An evaluation of mixed-use measures and methods for their application at the pedestrian-scale


Mixed-use urbanism affords access to diverse assortments of landuses within a pedestrian-accessible context, and confers advantages such as reductions to driving, air pollution, and Body Mass Index, with associated increases in the use of active transportation and improvements to health. Whereas mixed-use urbanism is clearly beneficial, methods for measuring and assessing the presence of mixed-uses at a granular level of analysis remain murkier: use of larger-scale aggregational workflows can cause a loss of contextual spatial information with the implication that inferences can’t be meaningfully projected to the context of street-fronts without invoking the ecological fallacy.

This work demonstrates techniques for gauging mixed-uses in more spatially precise terms concurring more readily with an urbanist’s conception of pedestrian-accessible mixed-uses. This is addressed through the use of the cityseer-api Python package which facilitates use of spatially granular landuse classification data which is assigned to adjacent street edges and then aggregated dynamically, with distances measured from each point of analysis to each accessible landuse while taking the direction of approach into account. This methodology is used to probe established diversity measures, including Shannon, Gini-Simpson, and Rao / Stirling indices to develop an intuition for how these indices work and whether they behave suitably as a measure of mixed-uses. It is argued that Hill Numbers is a more suitable measure of diversity because it can be configured to mirror the intent of the traditional indices while transforming these into the unit of true diversity which scales intuitively when applied to larger aggregations of landuses; further, distance-weighted formulations of Hill diversity can be applied with spatial impedances, thus conferring a particularly spatially-nuanced gauge of local access to mixed-uses.
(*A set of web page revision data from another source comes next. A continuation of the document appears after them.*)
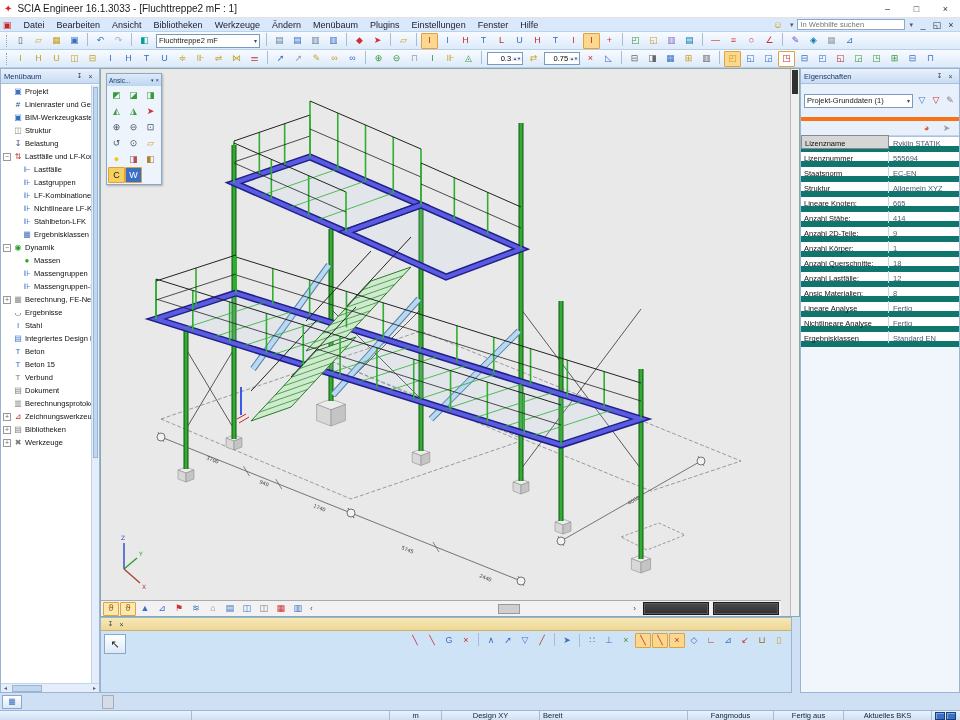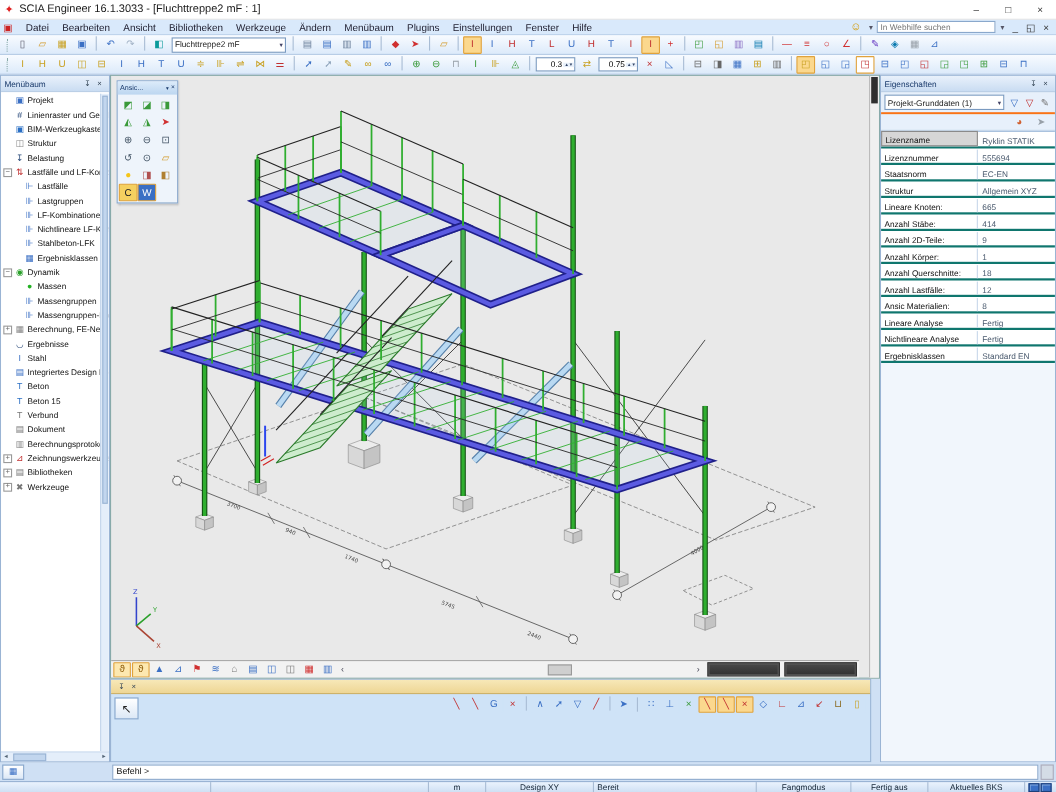--- a/index.html
+++ b/index.html
@@ -74,26 +74,26 @@
   .command{flex:1;margin-right:8px;border:1px solid #9ab4d4;display:flex;flex-direction:column;background:#cfe3f7}
   .chead{height:13px;background:linear-gradient(#f7e8b8,#eed695);display:flex;align-items:center;font-size:7.5px;color:#333;padding:0 4px;border-bottom:1px solid #cdb26a}
   .chead .t{flex:1}
   .cbody{flex:1;position:relative}
   .cursorbtn{position:absolute;left:3px;top:3px;width:22px;height:20px;background:linear-gradient(#fff,#dce8f6);border:1px solid #8aa8cc;display:flex;align-items:center;justify-content:center;font-size:11px;color:#222}
   .cicons{position:absolute;right:4px;top:2px;display:flex;align-items:center;gap:1px}
   .cicons .tbtn{width:16px;height:15px;background:#cfe3f7}
   .cicons .tbtn.hl{background:#fbd88e}
   
   .right{width:160px}
-  .ptool{height:20px;display:flex;align-items:center;padding:0 2px;gap:1px;background:#e7f0fb;border-bottom:2px solid #f97316}
+  .ptool{height:37px;display:flex;align-items:center;padding:0 2px;gap:1px;background:#e7f0fb;border-bottom:4px solid #f97316}
   .ptool .combo{width:112px;margin:0 1px}
   .ptool .tbtn{width:14px;height:15px}
   .ptool2{height:15px;display:flex;align-items:center;justify-content:flex-end;padding:0 4px;gap:3px;background:#e7f0fb;border-bottom:1px solid #c2d4ea}
   .ptable{background:#fff;border-top:1px solid #aac2de}
-  .prow{display:flex;height:15px;border-bottom:2px solid #0f766e;font-size:7.5px;align-items:flex-end}
+  .prow{display:flex;height:15px;border-bottom:6px solid #0f766e;font-size:7.5px;align-items:center}
   .plab{width:88px;border-right:1px solid #c8d8ea;color:#111;padding:3px 0 0 3px;overflow:hidden;white-space:nowrap}
   .plab.sel{background:#d6d6d6;border:1px solid #8a8a8a}
   .pval{flex:1;color:#4a5a6e;padding:3px 0 0 4px;overflow:hidden;white-space:nowrap}
   .pfill{flex:1;background:#f1f6fc}
   
   .befehlrow{height:17px;display:flex;align-items:center;background:#cfe0f4;padding:1px 2px;gap:2px}
   .bico{width:20px;height:14px;background:linear-gradient(#fff,#dce8f6);border:1px solid #8aa8cc;display:flex;align-items:center;justify-content:center;font-size:8px}
   .bgap{width:76px;height:13px}
   .binput{flex:1;height:14px;background:#fff;border:1px solid #8aa8cc;font-size:8px;color:#111;display:flex;align-items:center;padding:0 3px}
   .bend{width:12px;height:14px;background:#d4dce6;border:1px solid #aab}
@@ -1090,23 +1090,20 @@
         </div>
       <div class="pfill"></div>
     </div>
   </div>
 
   <div class="befehlrow">
     <button class="bico">
         <span style="color:#3a6fc4">▦</span>
       </button>
     <span class="bgap"></span>
-    <div class="binput">
-      <span>Befehl &gt;</span>
-    </div>
     <span class="bend"></span>
   </div>
 
   <div class="statusbar">
     <span class="sseg" style="width:192px"></span>
     <span class="sseg" style="width:198px"></span>
     <span class="sseg" style="width:52px">m</span>
     <span class="sseg" style="width:98px">Design XY</span>
     <span class="sseg" style="flex:1;justify-content:flex-start">Bereit</span>
     <span class="sseg" style="width:86px">Fangmodus</span>

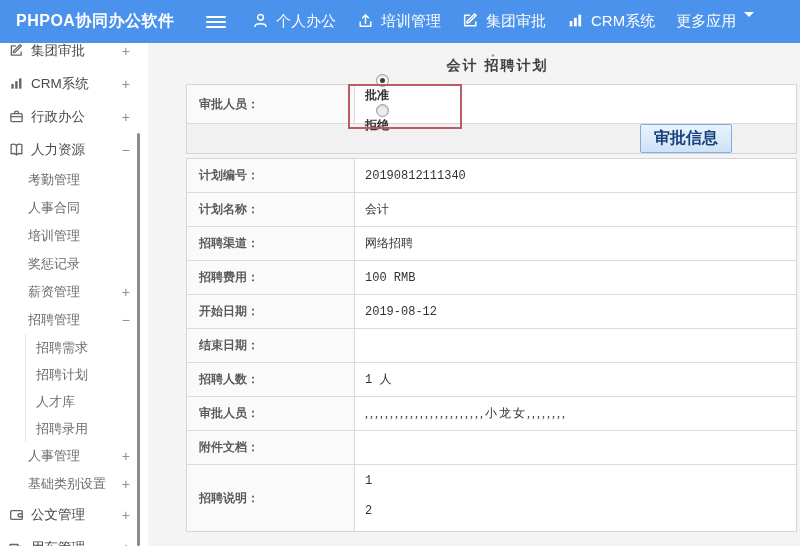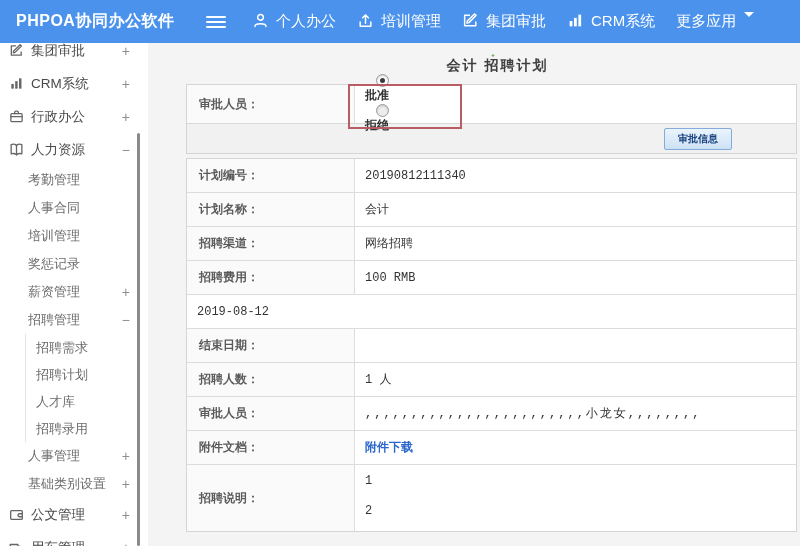--- a/index.html
+++ b/index.html
@@ -45,32 +45,32 @@
   .value { flex:1; padding-left:10px; font-size:12px; color:#333;
     font-family:"Liberation Mono","DejaVu Sans Mono",monospace; }
   .radio-group { display:flex; align-items:center; font-size:12px; font-weight:bold; color:#333;flex-direction:column; }
   .radio { width:13px; height:13px; border:1px solid #9a9a9a; border-radius:50%; background:#fdfdfd;
     display:inline-block; position:relative; margin-right:9px; box-shadow:inset 0 1px 2px rgba(0,0,0,.18); cursor:pointer; }
   .radio.unchecked { background:#ededed; }
   .radio.checked::after { content:""; position:absolute; inset:3px; border-radius:50%; background:#3a3a3a; }
   .radio-label { margin-right:20px; cursor:pointer; }
   .btn-strip { height:30px; background:#f1f1f2; border-top:1px solid #d9d9d9; display:flex;
     align-items:center; justify-content:flex-end; padding-right:64px; }
-  .approve-btn { font-size:10px; font-weight:bold; color:#17407c; cursor:pointer;
+  .approve-btn { font-size:16px; font-weight:bold; color:#17407c; cursor:pointer;
     background:linear-gradient(180deg,#eaf4fd,#cde2f6); border:1px solid #84abdb; border-radius:2px;
     padding:3px 13px; font-family:inherit; }
   .red-annotation { position:absolute; left:200px; top:41px; width:114px; height:45px;
     border:2px solid #b85d63; z-index:5; pointer-events:none; }
 
   .box2 { border:1px solid #d5d5d5; background:#fff; margin-top:4px; }
   .t2row { display:flex; height:34px; border-bottom:1px solid #dcdcdc; }
   .t2row:last-child { border-bottom:none; }
   .t2row.tall { height:66px; }
   .t2row.tall .value { align-items:flex-start; padding-top:1px; line-height:30px; white-space:pre-line; }
-  .commas { letter-spacing:2px; }
+  .commas { letter-spacing:2px;font-family:Liberation Serif, serif; }
   .link { color:#2b66cc; font-weight:bold; text-decoration:none; cursor:pointer; }
 
   svg.stroked { fill:none; stroke:currentColor; stroke-width:1.4; stroke-linecap:round; stroke-linejoin:round; }
 </style>
 </head>
 <body>
 
 <div class="topbar">
   <div class="brand">PHPOA协同办公软件</div>
   <div class="burger">
@@ -268,38 +268,36 @@
       </div>
       <div class="t2row">
         <div class="cell label">招聘渠道：</div>
         <div class="cell value">网络招聘</div>
       </div>
       <div class="t2row">
         <div class="cell label">招聘费用：</div>
         <div class="cell value">100 RMB</div>
       </div>
       <div class="t2row">
+        <div class="cell label">开始日期：</div>
         <div class="cell value">2019-08-12</div>
       </div>
       <div class="t2row">
         <div class="cell label">结束日期：</div>
       </div>
       <div class="t2row">
         <div class="cell label">招聘人数：</div>
         <div class="cell value">1 人</div>
       </div>
       <div class="t2row">
         <div class="cell label">审批人员：</div>
         <div class="cell value commas">,,,,,,,,,,,,,,,,,,,,,,,,小龙女,,,,,,,,</div>
       </div>
       <div class="t2row">
         <div class="cell label">附件文档：</div>
-        <div class="cell value">
-            <a class="link">附件下载</a>
-          </div>
       </div>
       <div class="t2row tall">
         <div class="cell label">招聘说明：</div>
         <div class="cell value">1
 2</div>
       </div>
     </div>
   </div>
 </div>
These methods and indices are demonstrated for Greater London using the Ordnance Survey Points of Interest dataset consisting of 388,323 points spread across 616 classifications. These are assigned to adjacent streets derived from the Ordnance Survey Open Roads dataset and then processed using distance thresholds ranging from 50m to 1600m. The observations are then correlated to Principal Component Analysis derived from a range of landuse accessibilities measured from the same locations and for the same point-of-interest dataset. The Hill diversity measures, particularly the distance-weighted formulations, offer the strongest correlations for both wider mixed-use districts and for more local ‘high-street’ mixes of uses, while yielding the most intuitive and spatially precise behaviour in the accompanying plots.

Link to preprint paper pending.

Introduction: Mixed-uses, modernity, and suburbia

The agglomeration of people is, of necessity, underpinned by a substantial complexity of interactions, and this is reflected in the variety and propinquity of landuses afforded by urbanisation1|2. The evolution of mobility and communications technologies has dramatically intensified and fragmented these dynamics across space, yet has not nullified the beneficial aspect of geographic proximity nor the human desire for contact and a sense of place3|4. Within the context of urbanism, the term mixed-uses refers to assortments of diverse landuses facilitating varied assortments of interaction, but with the specific connotation that these should be available to pedestrians at the local scale. This is, in effect, a pedestrian-first rather than car-centric premise for urban connectivity and should not be construed as nostalgia for traditional neighbourhoods or idealised small-town living. This also does not mean that all locations will necessarily be within walking distances; for larger towns and cities, many locations may not be directly reachable by foot but can still be accessed by pedestrians through the complementary use of transit or active transportation.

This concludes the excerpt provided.